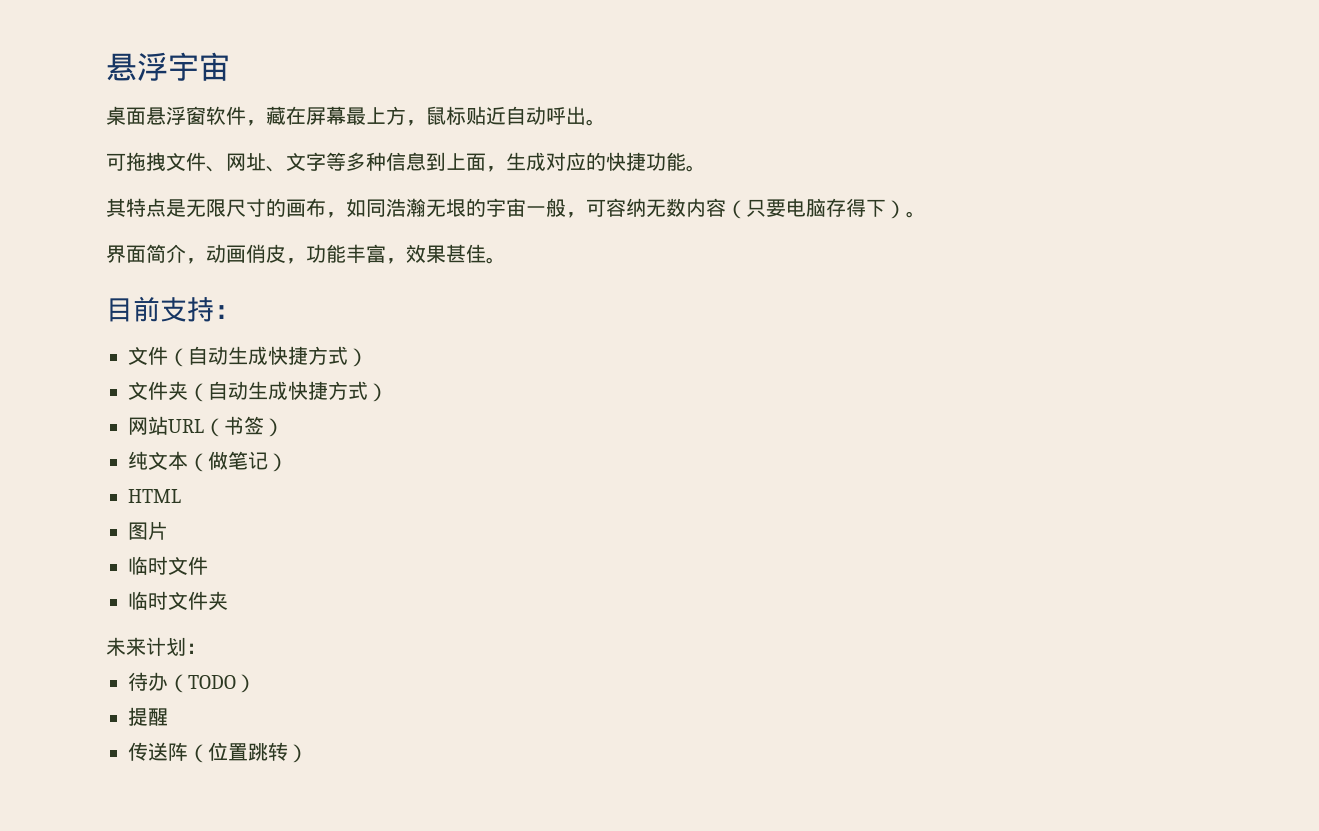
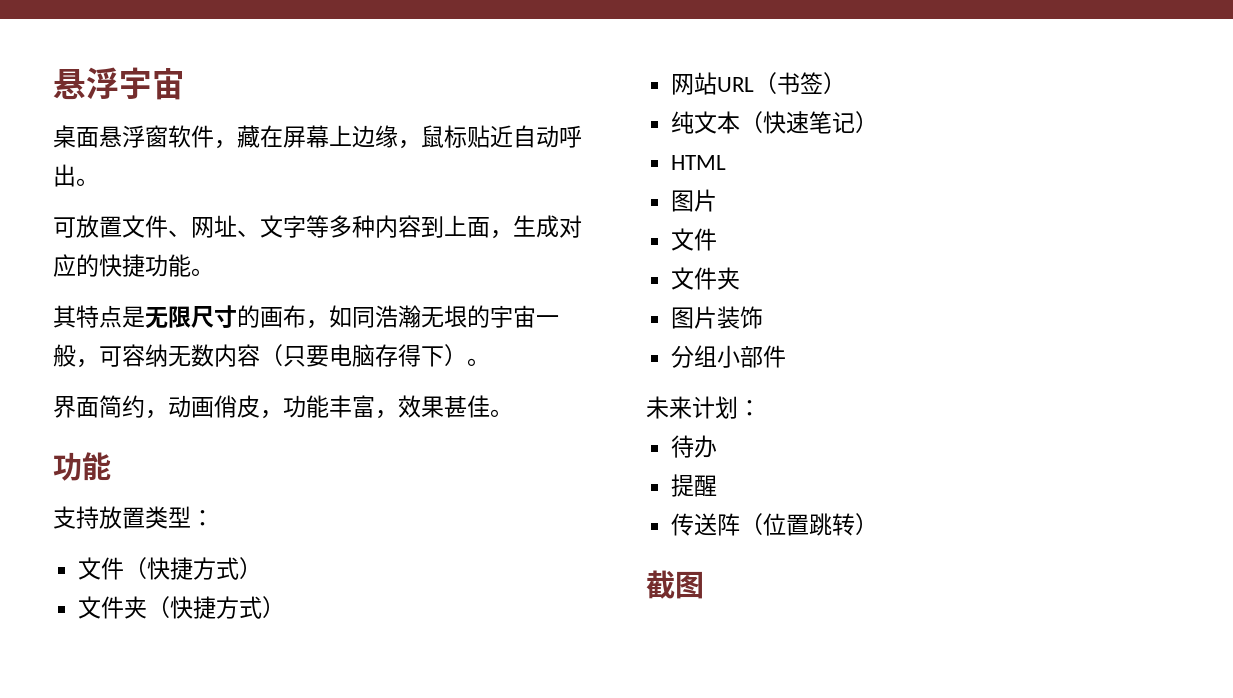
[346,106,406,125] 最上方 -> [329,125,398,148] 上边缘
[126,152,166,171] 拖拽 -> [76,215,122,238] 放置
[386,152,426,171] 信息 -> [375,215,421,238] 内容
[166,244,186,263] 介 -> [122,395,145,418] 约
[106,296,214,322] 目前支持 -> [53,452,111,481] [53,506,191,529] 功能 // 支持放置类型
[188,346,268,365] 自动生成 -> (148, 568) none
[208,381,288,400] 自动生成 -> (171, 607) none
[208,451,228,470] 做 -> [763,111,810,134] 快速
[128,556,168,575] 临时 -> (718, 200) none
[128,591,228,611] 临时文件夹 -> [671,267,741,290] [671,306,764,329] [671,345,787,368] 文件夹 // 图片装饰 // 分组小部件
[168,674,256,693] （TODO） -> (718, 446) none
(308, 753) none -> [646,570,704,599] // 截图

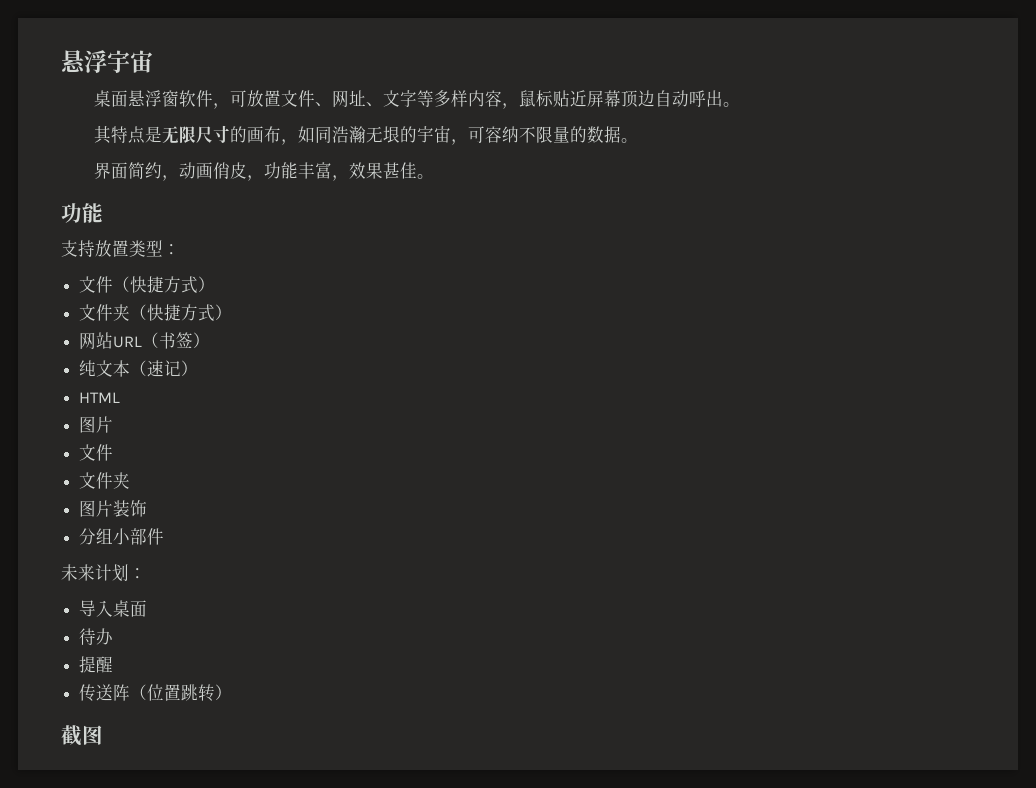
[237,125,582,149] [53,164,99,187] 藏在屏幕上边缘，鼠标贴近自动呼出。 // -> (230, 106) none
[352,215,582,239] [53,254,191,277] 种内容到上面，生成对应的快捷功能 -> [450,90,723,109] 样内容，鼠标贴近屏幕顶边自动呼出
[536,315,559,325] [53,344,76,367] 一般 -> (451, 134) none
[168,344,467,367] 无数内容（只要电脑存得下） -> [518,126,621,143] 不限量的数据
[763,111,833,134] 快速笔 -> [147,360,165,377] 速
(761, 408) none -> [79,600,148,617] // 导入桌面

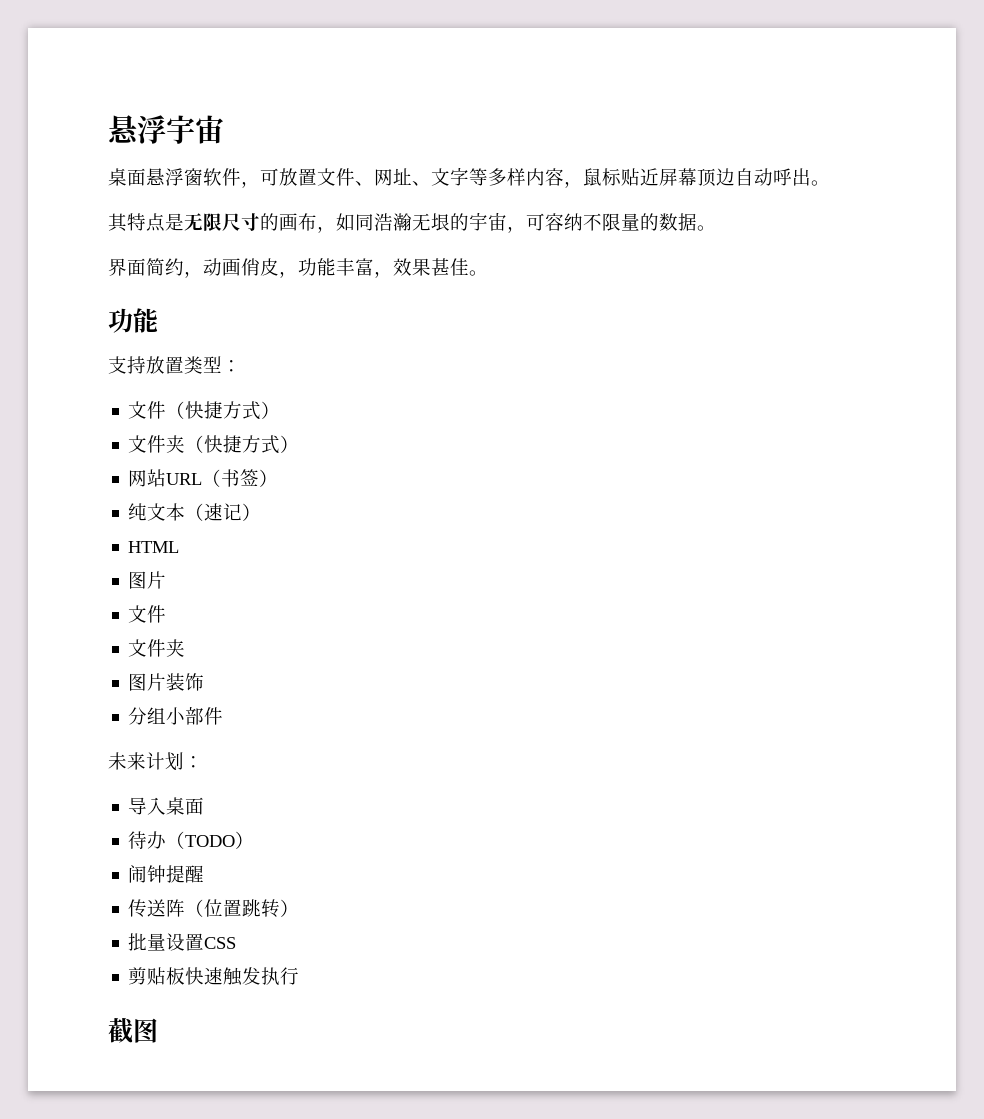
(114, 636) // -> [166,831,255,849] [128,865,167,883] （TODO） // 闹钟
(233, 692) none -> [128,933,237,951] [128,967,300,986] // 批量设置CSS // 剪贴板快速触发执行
····················
• _Exercise directions_
Check each line of the listing above. Copy the ones with the word "TODO".

• _Answer to this task_
[168,674,256,693] （TODO） -> (718, 446) none
(114, 636) // -> [166,831,255,849] [128,865,167,883] （TODO） // 闹钟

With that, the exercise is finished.